Par un curieux hasard, deux auteurs portant le même nom viennent de commettre des livres consacrés à l’ennui. Sandi Mann, une psychologue britannique, signe un essai « The Upside of Downtime : why boredom is good » (Du bon côté du temps mort : pourquoi l’ennui est bon). Et une universitaire américaine spécialiste de l’art contemporain, Mary Mann, publie Yawn : Adventures in Boredom. Bâillement : Aventures en ennui… Prometteur, non ?
Bizarrement, remarque la seconde, la culture occidentale est passée d’une condamnation sans appel de l’ennui à son apologie. De péché mortel, qu’il était pour Thomas d’Aquin, voilà l’ennui devenu synonyme de désengagement, de vacuité propice à la méditation et à la reprise de contrôle sur soi-même. Souvenons-nous aussi de l’ennui chic à la Andy Warhol, sorte de passivité indifférente, opposée aux stimulations esthétiques et mondaines et témoignant d’un « tout-se-vaut » supérieur.
Les moines du Moyen-Age avaient nommé « acédie », l’ennui qui les étreignait en les éloignant de la prière et des tâches quotidiennes. Cette mélancolie (on dirait de nos jours « dépression »), cette indifférence, cette lassitude qui leur faisaient prendre en horreur leurs vies cloîtrées étaient aussi appelées « démon de midi ». Car c’est au milieu de la journée que le temps, mesuré au mouvement du soleil au-dessus des têtes, semble s’écouler le plus lentement. Il est probable que la Melancolia de Dürer témoigne aussi de cette fatigue d’exister.

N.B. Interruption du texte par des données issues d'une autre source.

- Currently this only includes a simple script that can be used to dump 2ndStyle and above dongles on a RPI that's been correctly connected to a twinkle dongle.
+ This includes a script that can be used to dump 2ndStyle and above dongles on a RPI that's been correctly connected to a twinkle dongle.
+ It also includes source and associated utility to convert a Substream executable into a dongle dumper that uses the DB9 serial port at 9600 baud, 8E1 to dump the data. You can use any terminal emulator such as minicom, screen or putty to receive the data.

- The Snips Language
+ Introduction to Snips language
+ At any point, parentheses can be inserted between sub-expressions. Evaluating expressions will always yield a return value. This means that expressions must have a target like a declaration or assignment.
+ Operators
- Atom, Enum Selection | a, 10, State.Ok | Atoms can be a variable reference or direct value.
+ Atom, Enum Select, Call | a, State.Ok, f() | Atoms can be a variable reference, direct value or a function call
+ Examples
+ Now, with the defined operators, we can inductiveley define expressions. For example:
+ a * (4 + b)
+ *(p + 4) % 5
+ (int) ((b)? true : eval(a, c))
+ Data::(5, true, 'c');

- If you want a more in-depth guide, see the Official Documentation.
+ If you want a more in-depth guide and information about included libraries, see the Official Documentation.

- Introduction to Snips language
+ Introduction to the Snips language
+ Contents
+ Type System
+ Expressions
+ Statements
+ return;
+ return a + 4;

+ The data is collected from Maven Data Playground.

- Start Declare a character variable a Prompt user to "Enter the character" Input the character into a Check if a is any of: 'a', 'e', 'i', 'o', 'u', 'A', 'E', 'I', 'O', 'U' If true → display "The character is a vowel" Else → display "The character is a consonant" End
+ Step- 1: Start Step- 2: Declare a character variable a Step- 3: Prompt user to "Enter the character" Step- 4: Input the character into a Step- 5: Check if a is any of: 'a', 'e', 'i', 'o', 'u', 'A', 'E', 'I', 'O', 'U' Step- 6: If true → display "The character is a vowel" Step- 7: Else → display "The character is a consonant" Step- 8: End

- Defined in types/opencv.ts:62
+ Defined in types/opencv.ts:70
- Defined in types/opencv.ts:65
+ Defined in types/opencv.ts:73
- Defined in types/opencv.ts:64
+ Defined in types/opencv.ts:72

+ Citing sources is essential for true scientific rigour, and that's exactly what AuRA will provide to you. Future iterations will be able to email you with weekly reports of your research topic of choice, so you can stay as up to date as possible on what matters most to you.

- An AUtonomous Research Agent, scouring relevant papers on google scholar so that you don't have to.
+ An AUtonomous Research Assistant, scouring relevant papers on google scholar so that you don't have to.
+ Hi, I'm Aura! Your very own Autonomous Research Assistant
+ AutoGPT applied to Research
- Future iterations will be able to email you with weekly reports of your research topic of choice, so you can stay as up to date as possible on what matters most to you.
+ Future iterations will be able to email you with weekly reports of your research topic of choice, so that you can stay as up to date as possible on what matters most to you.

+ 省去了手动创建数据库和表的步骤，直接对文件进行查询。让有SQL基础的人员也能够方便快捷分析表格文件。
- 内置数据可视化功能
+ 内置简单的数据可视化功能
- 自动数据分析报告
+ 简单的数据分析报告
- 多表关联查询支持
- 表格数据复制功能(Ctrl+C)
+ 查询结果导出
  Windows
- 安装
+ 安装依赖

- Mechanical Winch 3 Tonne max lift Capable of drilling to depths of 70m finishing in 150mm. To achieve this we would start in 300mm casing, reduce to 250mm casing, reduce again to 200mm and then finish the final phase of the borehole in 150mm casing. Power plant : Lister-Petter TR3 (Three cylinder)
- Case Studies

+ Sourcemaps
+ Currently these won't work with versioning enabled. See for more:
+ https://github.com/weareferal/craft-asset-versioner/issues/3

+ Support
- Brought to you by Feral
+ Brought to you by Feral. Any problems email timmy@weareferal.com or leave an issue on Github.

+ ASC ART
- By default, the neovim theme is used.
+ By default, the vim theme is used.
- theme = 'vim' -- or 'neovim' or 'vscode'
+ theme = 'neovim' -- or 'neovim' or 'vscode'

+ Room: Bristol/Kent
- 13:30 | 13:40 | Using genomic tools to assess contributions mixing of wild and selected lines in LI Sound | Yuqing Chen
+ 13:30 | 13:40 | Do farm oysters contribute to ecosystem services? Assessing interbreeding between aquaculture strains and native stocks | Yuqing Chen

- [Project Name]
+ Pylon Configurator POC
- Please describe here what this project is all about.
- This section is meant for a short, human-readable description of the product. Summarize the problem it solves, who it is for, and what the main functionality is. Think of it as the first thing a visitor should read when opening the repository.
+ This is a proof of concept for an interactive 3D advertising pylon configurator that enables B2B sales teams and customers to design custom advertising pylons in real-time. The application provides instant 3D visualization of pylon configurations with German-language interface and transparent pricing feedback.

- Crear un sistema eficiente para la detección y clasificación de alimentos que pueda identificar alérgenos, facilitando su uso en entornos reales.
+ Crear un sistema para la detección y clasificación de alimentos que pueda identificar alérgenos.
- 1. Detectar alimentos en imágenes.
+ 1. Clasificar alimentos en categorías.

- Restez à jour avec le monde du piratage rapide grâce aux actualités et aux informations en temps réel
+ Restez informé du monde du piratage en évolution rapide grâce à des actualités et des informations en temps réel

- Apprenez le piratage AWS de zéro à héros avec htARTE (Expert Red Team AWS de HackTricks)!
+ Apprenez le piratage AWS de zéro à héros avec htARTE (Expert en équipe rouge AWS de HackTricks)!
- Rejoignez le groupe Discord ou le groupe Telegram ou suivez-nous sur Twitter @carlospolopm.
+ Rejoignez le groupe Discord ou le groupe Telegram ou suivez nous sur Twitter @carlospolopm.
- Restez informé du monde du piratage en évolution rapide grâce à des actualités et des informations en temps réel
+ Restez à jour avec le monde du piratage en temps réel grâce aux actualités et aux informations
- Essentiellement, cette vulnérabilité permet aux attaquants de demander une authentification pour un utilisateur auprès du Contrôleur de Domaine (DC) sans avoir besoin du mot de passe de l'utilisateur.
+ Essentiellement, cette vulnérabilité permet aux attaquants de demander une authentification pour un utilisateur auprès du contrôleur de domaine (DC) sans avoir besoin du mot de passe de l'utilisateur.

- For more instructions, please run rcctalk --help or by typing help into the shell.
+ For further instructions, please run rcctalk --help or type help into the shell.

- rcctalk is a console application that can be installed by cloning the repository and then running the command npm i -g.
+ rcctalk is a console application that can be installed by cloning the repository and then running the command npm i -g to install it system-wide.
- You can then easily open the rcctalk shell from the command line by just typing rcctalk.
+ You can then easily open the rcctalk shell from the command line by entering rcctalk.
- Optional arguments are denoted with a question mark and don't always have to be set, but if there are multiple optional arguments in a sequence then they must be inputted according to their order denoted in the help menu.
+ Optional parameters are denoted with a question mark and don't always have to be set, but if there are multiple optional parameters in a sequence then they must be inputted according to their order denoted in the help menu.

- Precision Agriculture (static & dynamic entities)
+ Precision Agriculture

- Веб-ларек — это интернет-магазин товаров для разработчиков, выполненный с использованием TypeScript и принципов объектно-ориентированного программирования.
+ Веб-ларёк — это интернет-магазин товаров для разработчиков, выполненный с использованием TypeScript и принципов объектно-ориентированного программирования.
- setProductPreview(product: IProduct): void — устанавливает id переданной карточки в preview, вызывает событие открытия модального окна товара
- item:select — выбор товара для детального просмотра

L’ennui contemporain est alimenté par les écrans sur lesquels nous passons dorénavant une partie dévorante de nos existences. Il faut nous voir faire défiler des messages censés alimenter notre curiosité, des informations dépourvues d’intérêt et, pour cette raison, constamment renouvelées ! D’où la vogue des livres pratiques, nous exhortant à « ralentir », à « décrocher », à « faire le vide », à nous « désintoxiquer des écrans addictifs. Il s’agit d’échapper à l’extraordinaire frustration que provoque le défilé des gazouillis de Twitter et des proclamations de Facebook, de ces emails qu’on n’a jamais fini de dépouiller, puisqu’il en tombe tout le temps de nouveaux…
John Cage disait : « si quelque chose est ennuyeux sur deux minutes, faites le durer quatre minutes. Si c’est encore ennuyeux, essayez huit, 16, une demi-heure. A la fin, ce n’est plus ennuyeux, c’est devenu intéressant." Cage avait étudié le bouddhisme zen et découvert les pouvoirs hypnotiques des mantras, les vertus de la répétition.